3.2.1. DNS Resource Records
IDNA applies only to domain names in the NAME and RDATA fields of DNS
resource records whose CLASS is IN. See the DNS specification
[RFC1035] for precise definitions of these terms.
The application of IDNA to DNS resource records depends entirely on
the CLASS of the record, and not on the TYPE except as noted below.
This will remain true, even as new TYPEs are defined, unless a new
TYPE defines TYPE-specific rules. Special naming conventions for SRV
records (and "underscore labels" more generally) are incompatible
with IDNA coding as discussed in the Definitions document [RFC5890],
especially Section 2.3.2.3. Of course, underscore labels may be part
of a domain that uses IDN labels at higher levels in the tree.

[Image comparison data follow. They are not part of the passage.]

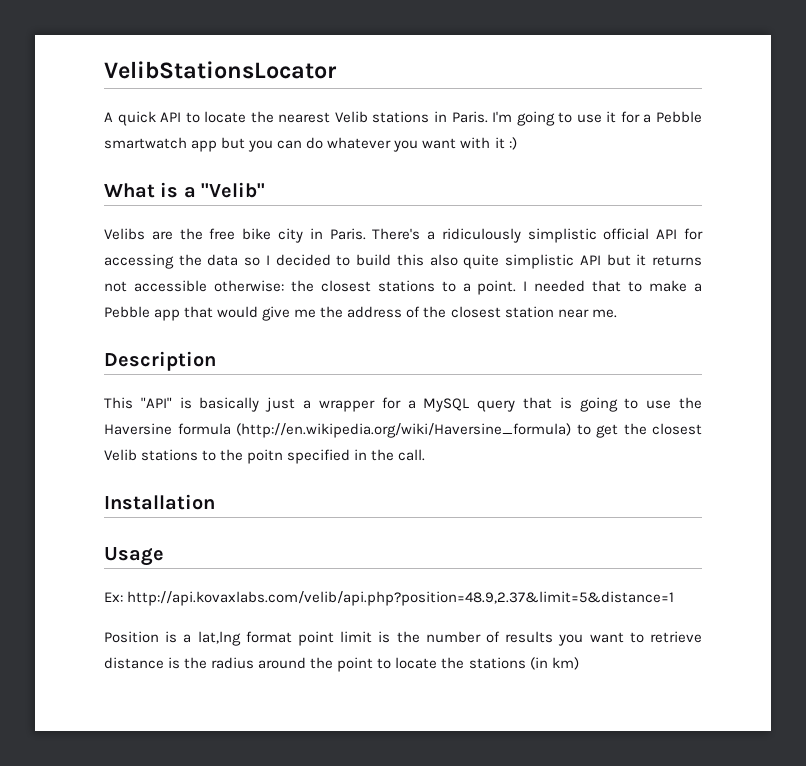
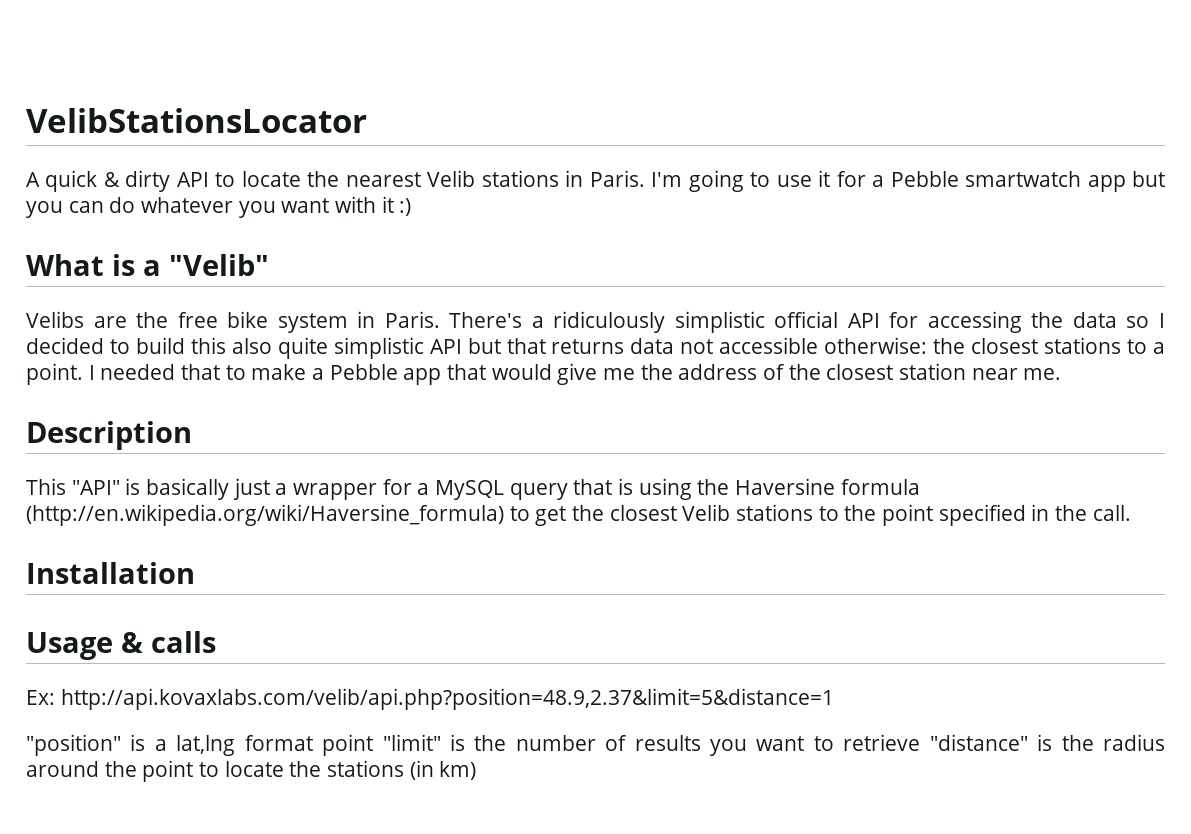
(156, 118) none -> [103,170,171,192] & dirty
[277,228,303,243] city -> [277,313,348,333] system
[636,254,703,266] it returns -> [506,338,675,354] that returns data
[579,397,672,412] going to use -> [638,478,692,500] using
[247,449,284,464] poitn -> [882,504,934,526] point
(164, 556) none -> [121,631,216,653] & calls
[104,631,159,643] Position -> [26,734,121,756] "position"
[340,631,373,643] limit -> [382,734,441,751] "limit"
[104,657,164,669] distance -> [929,734,1028,751] "distance"

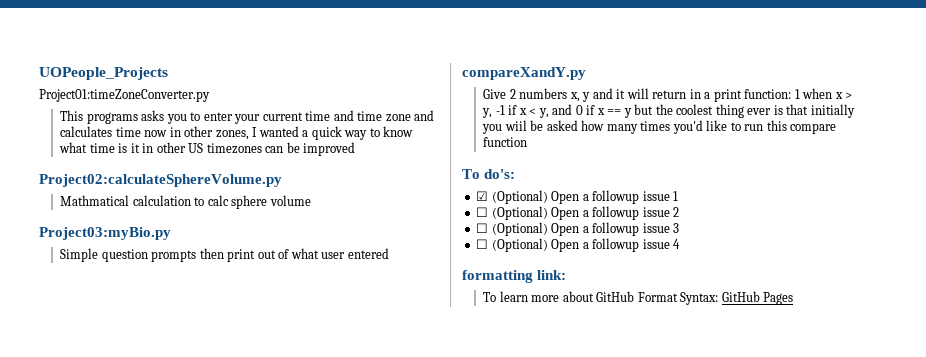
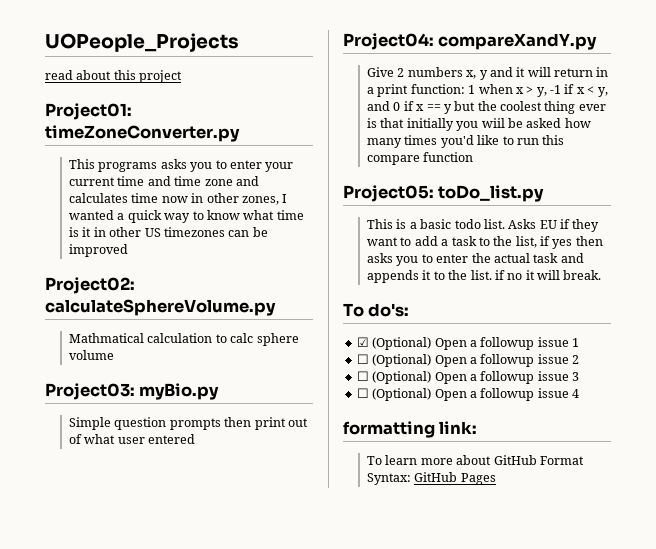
[39,89,210,102] Project01:timeZoneConverter.py -> [45,70,183,83] [45,103,132,120] [45,125,240,142] read about this project // Project01: timeZoneConverter.py
[39,174,282,187] Project02:calculateSphereVolume.py -> [45,277,135,294] [45,299,276,316] Project02: calculateSphereVolume.py
[39,227,171,240] Project03:myBio.py -> [45,383,220,400] Project03: myBio.py
(389, 253) none -> [343,33,434,50] Project04:
(528, 142) none -> [343,185,545,202] [367,219,600,232] [367,236,603,249] [367,253,584,266] [367,270,602,283] // Project05: toDo_list.py // This is a basic todo list. Asks EU if they want to add a task to the list, if yes then asks you to enter the actual task and appends it to the list. if no it will break.

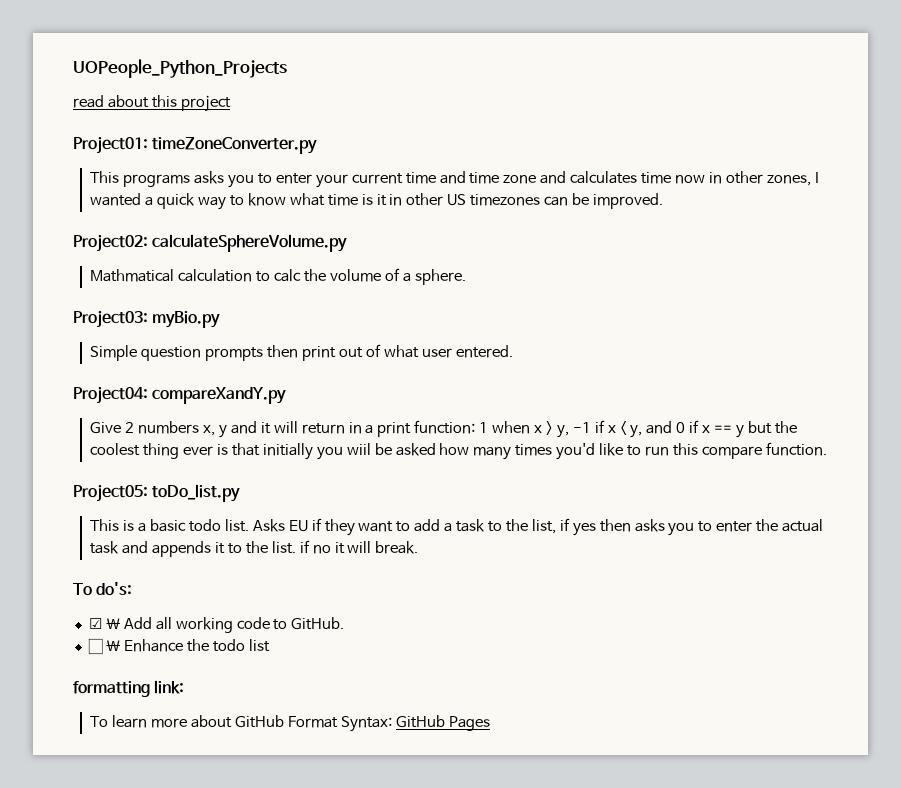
[45,33,239,52] UOPeople_Projects -> [73,59,287,78] UOPeople_Python_Projects
[69,244,129,257] improved -> [592,193,663,209] improved.
[256,333,299,346] sphere -> [303,269,326,282] the
(115, 355) none -> [384,268,466,285] of a sphere.
[148,434,196,444] entered -> [455,345,513,358] entered.
[423,152,474,162] function -> [765,442,827,456] function.
[372,337,579,350] [356,354,579,367] [356,371,579,384] [356,388,579,401] (Optional) Open a followup issue 1 // ☐ (Optional) Open a followup issue 2 // ☐ (Optional) Open a followup issue 3 // ☐ (Optional) Open a followup issue 4 -> [105,617,345,633] [87,638,270,655] \ Add all working code to GitHub. // ☐ \ Enhance the todo list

3.2.2. Non-Domain-Name Data Types Stored in the DNS
Although IDNA enables the representation of non-ASCII characters in
domain names, that does not imply that IDNA enables the
representation of non-ASCII characters in other data types that are
stored in domain names, specifically in the RDATA field for types
that have structured RDATA format. For example, an email address
local part is stored in a domain name in the RNAME field as part of
the RDATA of an SOA record (e.g., [email protected] would be
represented as hostmaster.example.com). IDNA does not update the
existing email standards, which allow only ASCII characters in local
parts. Even though work is in progress to define
internationalization for email addresses [RFC4952], changes to the
email address part of the SOA RDATA would require action in, or
updates to, other standards, specifically those that specify the
format of the SOA RR.
4. Registration Protocol
This section defines the model for registering an IDN. The model is
implementation independent; any sequence of steps that produces
exactly the same result for all labels is considered a valid
implementation.
Note that, while the registration (this section) and lookup protocols
(Section 5) are very similar in most respects, they are not
identical, and implementers should carefully follow the steps
described in this specification.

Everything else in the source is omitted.